= Beginning of Section =

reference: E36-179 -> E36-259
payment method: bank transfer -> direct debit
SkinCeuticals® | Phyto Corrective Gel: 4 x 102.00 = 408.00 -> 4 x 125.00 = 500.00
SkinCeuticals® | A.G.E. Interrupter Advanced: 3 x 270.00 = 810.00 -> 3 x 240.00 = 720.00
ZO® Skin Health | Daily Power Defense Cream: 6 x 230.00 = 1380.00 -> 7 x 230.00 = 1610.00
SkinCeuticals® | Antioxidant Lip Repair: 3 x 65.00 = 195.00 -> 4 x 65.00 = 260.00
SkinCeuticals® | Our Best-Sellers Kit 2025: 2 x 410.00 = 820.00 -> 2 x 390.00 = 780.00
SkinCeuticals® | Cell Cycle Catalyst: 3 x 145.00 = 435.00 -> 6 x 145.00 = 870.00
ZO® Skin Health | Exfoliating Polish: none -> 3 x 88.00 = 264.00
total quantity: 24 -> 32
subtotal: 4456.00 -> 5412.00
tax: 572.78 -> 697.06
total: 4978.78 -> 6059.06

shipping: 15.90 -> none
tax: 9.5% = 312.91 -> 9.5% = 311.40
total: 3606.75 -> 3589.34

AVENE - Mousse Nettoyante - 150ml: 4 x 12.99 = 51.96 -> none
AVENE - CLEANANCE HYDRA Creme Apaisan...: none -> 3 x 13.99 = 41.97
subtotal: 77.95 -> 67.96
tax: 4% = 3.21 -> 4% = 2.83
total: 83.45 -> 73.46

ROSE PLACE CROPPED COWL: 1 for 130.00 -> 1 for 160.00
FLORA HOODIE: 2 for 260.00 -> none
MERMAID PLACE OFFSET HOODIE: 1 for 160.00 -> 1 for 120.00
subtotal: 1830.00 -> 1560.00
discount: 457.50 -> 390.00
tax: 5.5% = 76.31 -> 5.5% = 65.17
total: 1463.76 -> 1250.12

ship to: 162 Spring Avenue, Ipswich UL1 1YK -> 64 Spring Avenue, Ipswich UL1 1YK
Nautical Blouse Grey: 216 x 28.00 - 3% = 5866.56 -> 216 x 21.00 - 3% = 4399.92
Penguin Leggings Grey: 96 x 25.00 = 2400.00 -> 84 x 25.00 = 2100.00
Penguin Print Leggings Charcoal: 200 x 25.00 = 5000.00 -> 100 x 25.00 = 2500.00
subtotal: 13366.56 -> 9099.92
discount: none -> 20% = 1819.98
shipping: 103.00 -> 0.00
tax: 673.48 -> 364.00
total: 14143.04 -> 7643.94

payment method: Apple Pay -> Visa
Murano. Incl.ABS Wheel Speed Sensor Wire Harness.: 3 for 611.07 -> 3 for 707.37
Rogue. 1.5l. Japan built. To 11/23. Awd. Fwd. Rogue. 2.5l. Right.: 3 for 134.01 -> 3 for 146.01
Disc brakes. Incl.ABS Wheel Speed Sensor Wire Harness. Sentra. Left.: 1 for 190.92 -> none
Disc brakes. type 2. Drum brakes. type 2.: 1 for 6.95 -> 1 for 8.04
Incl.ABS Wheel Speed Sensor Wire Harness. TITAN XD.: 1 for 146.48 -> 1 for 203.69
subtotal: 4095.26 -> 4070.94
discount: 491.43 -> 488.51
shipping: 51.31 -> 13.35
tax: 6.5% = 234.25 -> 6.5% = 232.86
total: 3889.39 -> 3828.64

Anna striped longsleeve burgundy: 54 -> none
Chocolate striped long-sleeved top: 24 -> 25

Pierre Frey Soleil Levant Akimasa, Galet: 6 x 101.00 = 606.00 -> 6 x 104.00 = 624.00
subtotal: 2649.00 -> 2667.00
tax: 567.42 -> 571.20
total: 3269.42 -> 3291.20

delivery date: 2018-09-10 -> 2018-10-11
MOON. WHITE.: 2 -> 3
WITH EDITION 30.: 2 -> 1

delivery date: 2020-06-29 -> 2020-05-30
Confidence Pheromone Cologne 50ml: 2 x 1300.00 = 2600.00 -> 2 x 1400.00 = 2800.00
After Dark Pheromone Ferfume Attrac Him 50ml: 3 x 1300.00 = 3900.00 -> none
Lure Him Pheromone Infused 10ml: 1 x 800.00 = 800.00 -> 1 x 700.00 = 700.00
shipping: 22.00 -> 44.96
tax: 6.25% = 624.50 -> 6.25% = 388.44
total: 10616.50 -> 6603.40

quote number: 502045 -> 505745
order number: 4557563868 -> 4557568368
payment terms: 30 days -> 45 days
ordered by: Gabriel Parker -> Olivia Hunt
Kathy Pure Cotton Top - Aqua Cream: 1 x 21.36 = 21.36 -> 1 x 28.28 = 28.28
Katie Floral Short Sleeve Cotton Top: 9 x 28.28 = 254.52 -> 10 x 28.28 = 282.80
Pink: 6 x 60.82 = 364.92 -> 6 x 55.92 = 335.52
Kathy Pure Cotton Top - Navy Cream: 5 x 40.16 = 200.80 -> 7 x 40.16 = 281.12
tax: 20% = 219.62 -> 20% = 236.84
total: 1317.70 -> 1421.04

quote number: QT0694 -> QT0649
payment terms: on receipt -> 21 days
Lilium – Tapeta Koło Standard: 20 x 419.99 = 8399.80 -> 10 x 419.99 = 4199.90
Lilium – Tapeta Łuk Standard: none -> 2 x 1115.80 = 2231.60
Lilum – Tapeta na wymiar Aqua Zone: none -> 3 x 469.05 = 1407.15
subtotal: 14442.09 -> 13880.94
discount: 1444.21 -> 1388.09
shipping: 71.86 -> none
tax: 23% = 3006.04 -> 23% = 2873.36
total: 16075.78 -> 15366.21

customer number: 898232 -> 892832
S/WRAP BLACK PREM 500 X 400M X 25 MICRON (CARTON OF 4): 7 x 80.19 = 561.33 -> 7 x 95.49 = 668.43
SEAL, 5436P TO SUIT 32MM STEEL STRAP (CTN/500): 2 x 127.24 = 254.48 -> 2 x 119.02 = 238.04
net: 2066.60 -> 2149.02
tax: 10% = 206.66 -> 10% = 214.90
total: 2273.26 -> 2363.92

= End of Section =

▶ **EXERCISE INSTRUCTIONS**
Retype each record above so that every word stays exactly the same.

▶ **OUTPUT OF THE EXERCISE**
reference: E36-179 -> E36-259
payment method: bank transfer -> direct debit
SkinCeuticals® | Phyto Corrective Gel: 4 x 102.00 = 408.00 -> 4 x 125.00 = 500.00
SkinCeuticals® | A.G.E. Interrupter Advanced: 3 x 270.00 = 810.00 -> 3 x 240.00 = 720.00
ZO® Skin Health | Daily Power Defense Cream: 6 x 230.00 = 1380.00 -> 7 x 230.00 = 1610.00
SkinCeuticals® | Antioxidant Lip Repair: 3 x 65.00 = 195.00 -> 4 x 65.00 = 260.00
SkinCeuticals® | Our Best-Sellers Kit 2025: 2 x 410.00 = 820.00 -> 2 x 390.00 = 780.00
SkinCeuticals® | Cell Cycle Catalyst: 3 x 145.00 = 435.00 -> 6 x 145.00 = 870.00
ZO® Skin Health | Exfoliating Polish: none -> 3 x 88.00 = 264.00
total quantity: 24 -> 32
subtotal: 4456.00 -> 5412.00
tax: 572.78 -> 697.06
total: 4978.78 -> 6059.06

shipping: 15.90 -> none
tax: 9.5% = 312.91 -> 9.5% = 311.40
total: 3606.75 -> 3589.34

AVENE - Mousse Nettoyante - 150ml: 4 x 12.99 = 51.96 -> none
AVENE - CLEANANCE HYDRA Creme Apaisan...: none -> 3 x 13.99 = 41.97
subtotal: 77.95 -> 67.96
tax: 4% = 3.21 -> 4% = 2.83
total: 83.45 -> 73.46

ROSE PLACE CROPPED COWL: 1 for 130.00 -> 1 for 160.00
FLORA HOODIE: 2 for 260.00 -> none
MERMAID PLACE OFFSET HOODIE: 1 for 160.00 -> 1 for 120.00
subtotal: 1830.00 -> 1560.00
discount: 457.50 -> 390.00
tax: 5.5% = 76.31 -> 5.5% = 65.17
total: 1463.76 -> 1250.12

ship to: 162 Spring Avenue, Ipswich UL1 1YK -> 64 Spring Avenue, Ipswich UL1 1YK
Nautical Blouse Grey: 216 x 28.00 - 3% = 5866.56 -> 216 x 21.00 - 3% = 4399.92
Penguin Leggings Grey: 96 x 25.00 = 2400.00 -> 84 x 25.00 = 2100.00
Penguin Print Leggings Charcoal: 200 x 25.00 = 5000.00 -> 100 x 25.00 = 2500.00
subtotal: 13366.56 -> 9099.92
discount: none -> 20% = 1819.98
shipping: 103.00 -> 0.00
tax: 673.48 -> 364.00
total: 14143.04 -> 7643.94

payment method: Apple Pay -> Visa
Murano. Incl.ABS Wheel Speed Sensor Wire Harness.: 3 for 611.07 -> 3 for 707.37
Rogue. 1.5l. Japan built. To 11/23. Awd. Fwd. Rogue. 2.5l. Right.: 3 for 134.01 -> 3 for 146.01
Disc brakes. Incl.ABS Wheel Speed Sensor Wire Harness. Sentra. Left.: 1 for 190.92 -> none
Disc brakes. type 2. Drum brakes. type 2.: 1 for 6.95 -> 1 for 8.04
Incl.ABS Wheel Speed Sensor Wire Harness. TITAN XD.: 1 for 146.48 -> 1 for 203.69
subtotal: 4095.26 -> 4070.94
discount: 491.43 -> 488.51
shipping: 51.31 -> 13.35
tax: 6.5% = 234.25 -> 6.5% = 232.86
total: 3889.39 -> 3828.64

Anna striped longsleeve burgundy: 54 -> none
Chocolate striped long-sleeved top: 24 -> 25

Pierre Frey Soleil Levant Akimasa, Galet: 6 x 101.00 = 606.00 -> 6 x 104.00 = 624.00
subtotal: 2649.00 -> 2667.00
tax: 567.42 -> 571.20
total: 3269.42 -> 3291.20

delivery date: 2018-09-10 -> 2018-10-11
MOON. WHITE.: 2 -> 3
WITH EDITION 30.: 2 -> 1

delivery date: 2020-06-29 -> 2020-05-30
Confidence Pheromone Cologne 50ml: 2 x 1300.00 = 2600.00 -> 2 x 1400.00 = 2800.00
After Dark Pheromone Ferfume Attrac Him 50ml: 3 x 1300.00 = 3900.00 -> none
Lure Him Pheromone Infused 10ml: 1 x 800.00 = 800.00 -> 1 x 700.00 = 700.00
shipping: 22.00 -> 44.96
tax: 6.25% = 624.50 -> 6.25% = 388.44
total: 10616.50 -> 6603.40

quote number: 502045 -> 505745
order number: 4557563868 -> 4557568368
payment terms: 30 days -> 45 days
ordered by: Gabriel Parker -> Olivia Hunt
Kathy Pure Cotton Top - Aqua Cream: 1 x 21.36 = 21.36 -> 1 x 28.28 = 28.28
Katie Floral Short Sleeve Cotton Top: 9 x 28.28 = 254.52 -> 10 x 28.28 = 282.80
Pink: 6 x 60.82 = 364.92 -> 6 x 55.92 = 335.52
Kathy Pure Cotton Top - Navy Cream: 5 x 40.16 = 200.80 -> 7 x 40.16 = 281.12
tax: 20% = 219.62 -> 20% = 236.84
total: 1317.70 -> 1421.04

quote number: QT0694 -> QT0649
payment terms: on receipt -> 21 days
Lilium – Tapeta Koło Standard: 20 x 419.99 = 8399.80 -> 10 x 419.99 = 4199.90
Lilium – Tapeta Łuk Standard: none -> 2 x 1115.80 = 2231.60
Lilum – Tapeta na wymiar Aqua Zone: none -> 3 x 469.05 = 1407.15
subtotal: 14442.09 -> 13880.94
discount: 1444.21 -> 1388.09
shipping: 71.86 -> none
tax: 23% = 3006.04 -> 23% = 2873.36
total: 16075.78 -> 15366.21

customer number: 898232 -> 892832
S/WRAP BLACK PREM 500 X 400M X 25 MICRON (CARTON OF 4): 7 x 80.19 = 561.33 -> 7 x 95.49 = 668.43
SEAL, 5436P TO SUIT 32MM STEEL STRAP (CTN/500): 2 x 127.24 = 254.48 -> 2 x 119.02 = 238.04
net: 2066.60 -> 2149.02
tax: 10% = 206.66 -> 10% = 214.90
total: 2273.26 -> 2363.92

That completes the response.